I hated this. I knew we’d have to have this conversation eventually, but it was even harder than I’d imagined.

The worst part was, I understood where Vuk was coming from. If I were in his place, I’d be confused and pissed too.

I was the one who went to him after the Wentworth incident. I all but asked him to kiss me at Valhalla, and I’d invited him to a hotel before my wedding. Of course he thought I would call things off with Jordan.

Guilt shimmered beneath a slick coat of misery.

I’d allowed myself to be selfish for once, but that was the thing about doing what you wanted—the high didn’t prepare you for the inevitable crash.

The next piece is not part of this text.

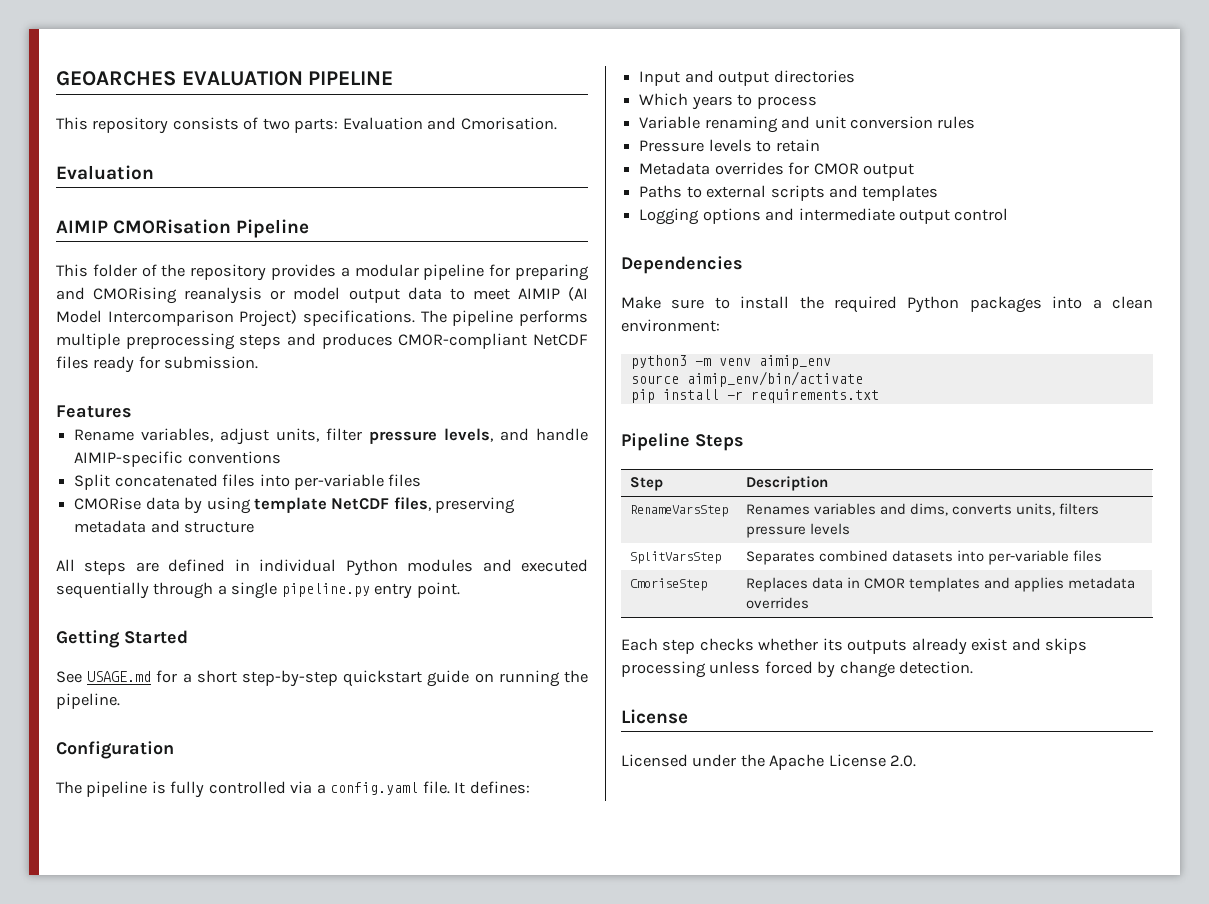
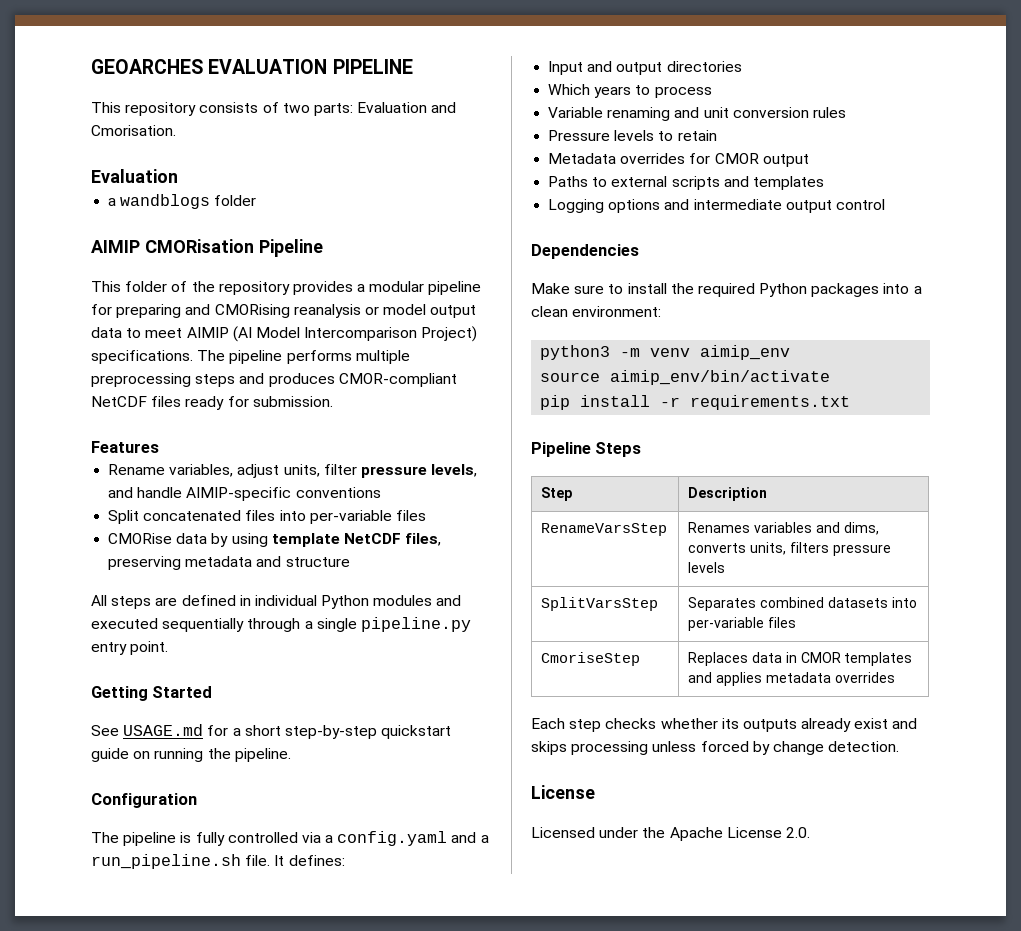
+ a wandblogs folder
- The pipeline is fully controlled via a config.yaml file.
+ The pipeline is fully controlled via a config.yaml and a run_pipeline.sh file.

“So you’re talking about an affair.” Vuk’s voice went soft again. This time, there was no gentleness, only derision. “Is that why you asked me here? To see if I fucked good enough for you to keep me on the side while you live out your high society dreams with Jordan?”

“No!” Tears stung my eyes. “That’s not why. I want you .”

“But you won’t leave Jordan.”

“I can’t,” I repeated brokenly.

A tear escaped and slid down my cheek. Vuk tracked it with his eyes, his jaw hardening into steel.

Beneath his icy demeanor was something worse than derision: hurt . And I was the one who put it there.

Grief cinched my chest. I couldn’t draw in enough air to battle the overwhelming tide of self-loathing, so I stood there, my face wet with regret, while Vuk’s head dipped toward mine again.

“There’s one thing you should know about me, Ayana,” he said, his breath grazing my ear. “I. Don’t. Share.”

Then he was gone.

The door slammed, and I was left all alone in the cold again.